Segment Start: DATA SHOWN

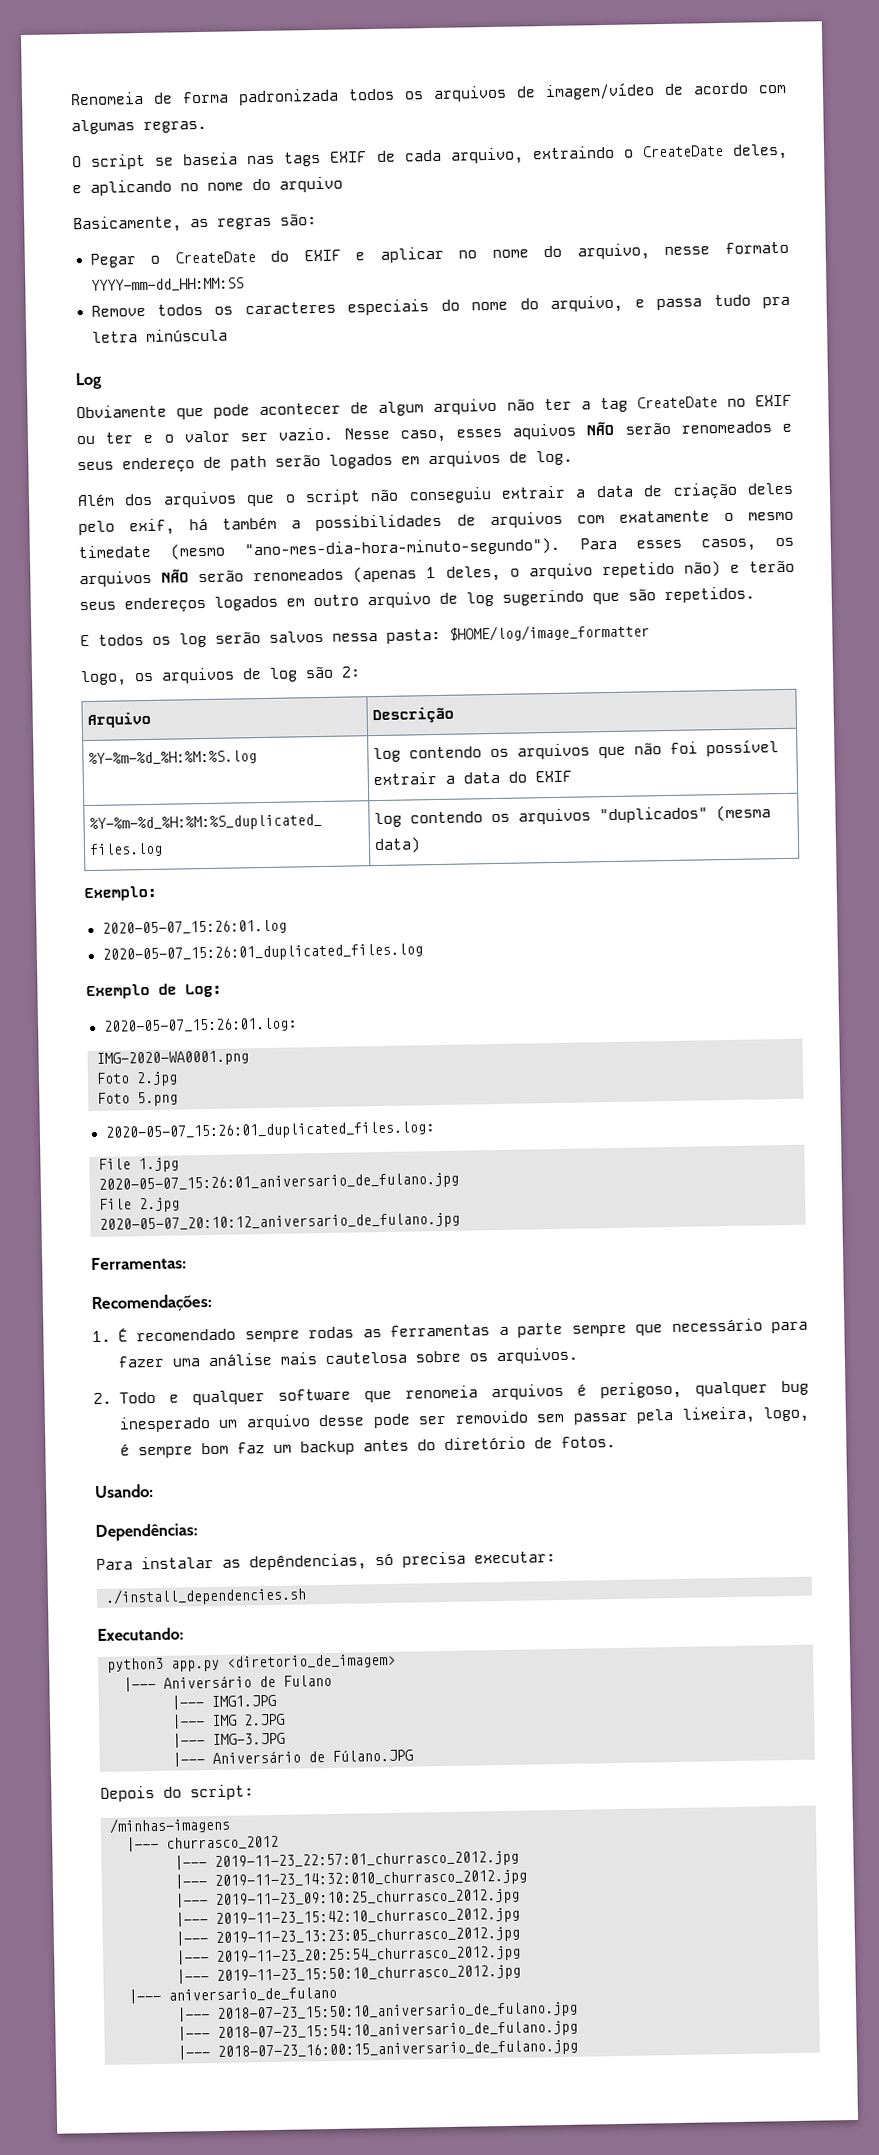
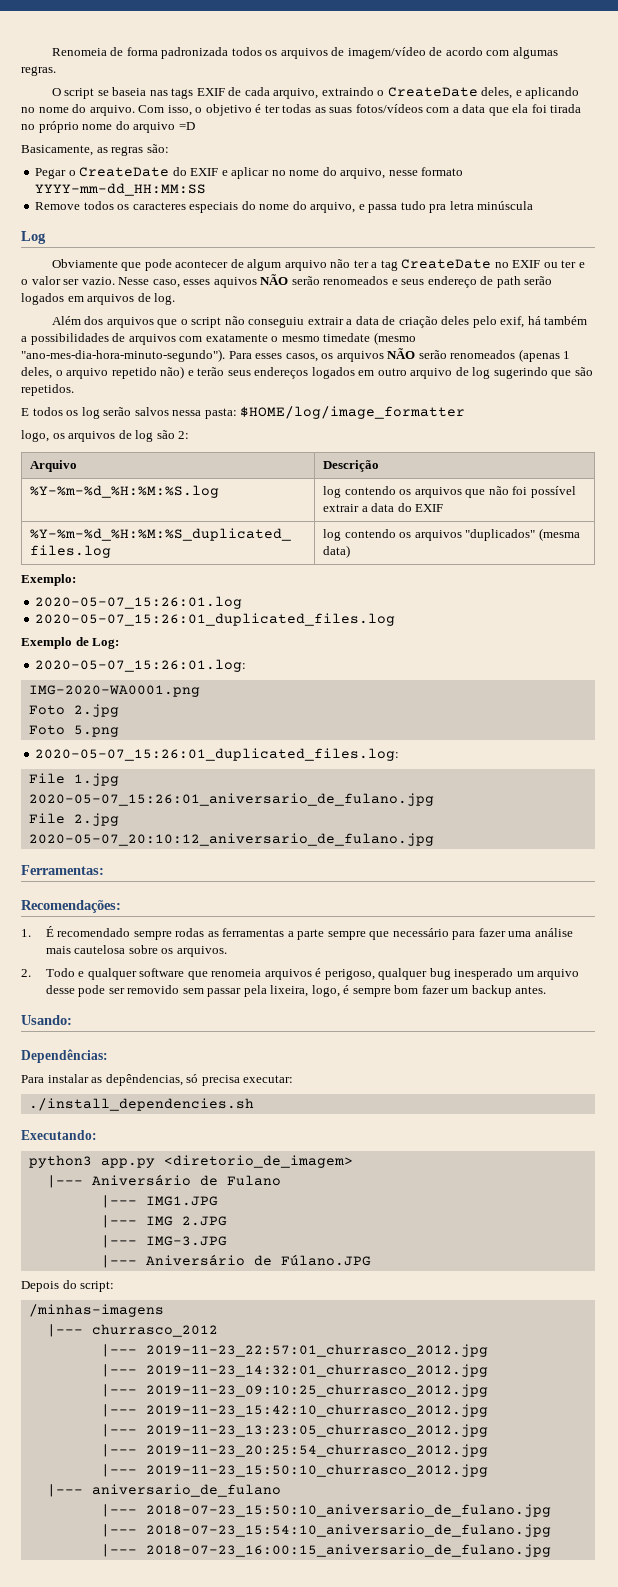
[279,176,343,193] arquivo -> [89,104,582,116] [21,121,195,133] arquivo. Com isso, o objetivo é ter todas as suas fotos/vídeos com a data que ela foi tirada no próprio nome do arquivo =D
[236,1442,265,1454] faz -> [421,985,449,994] fazer
[362,1436,616,1452] antes do diretório de fotos. -> [515,986,547,994] antes.
[214,1869,527,1890] 2019-11-23_14:32:010_churrasco_2012.jpg -> [145,1364,488,1377] 2019-11-23_14:32:01_churrasco_2012.jpg

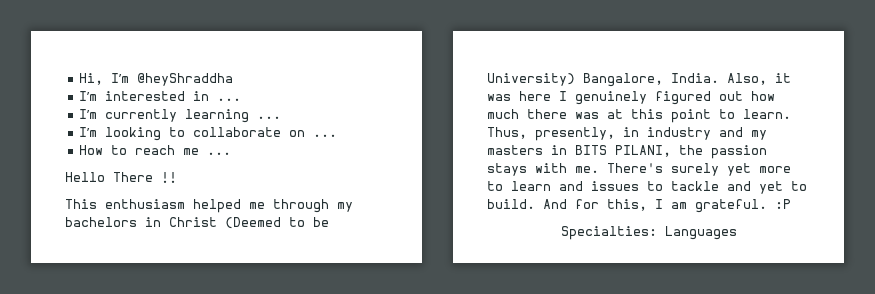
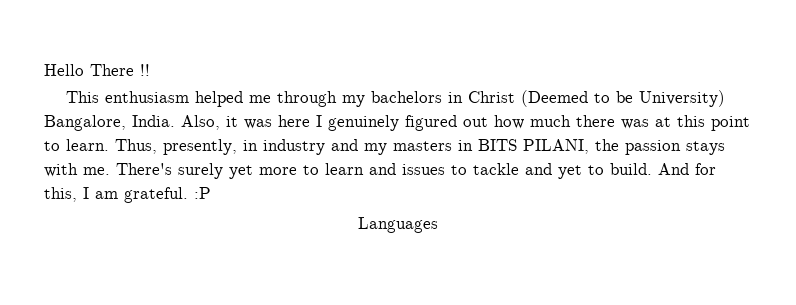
[79,73,234,86] [79,91,242,101] [79,109,282,123] [79,127,338,141] [79,145,232,155] Hi, I’m @heyShraddha // I’m interested in ... // I’m currently learning ... // I’m looking to collaborate on ... // How to reach me ... // -> (44, 70) none
[560,226,657,240] Specialties: -> (211, 193) none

Segment End: DATA SHOWN

WHAT IS NEEDED: Return only the number of lines in the data above that include the word "fotos".

PROBLEM SOLUTION: 2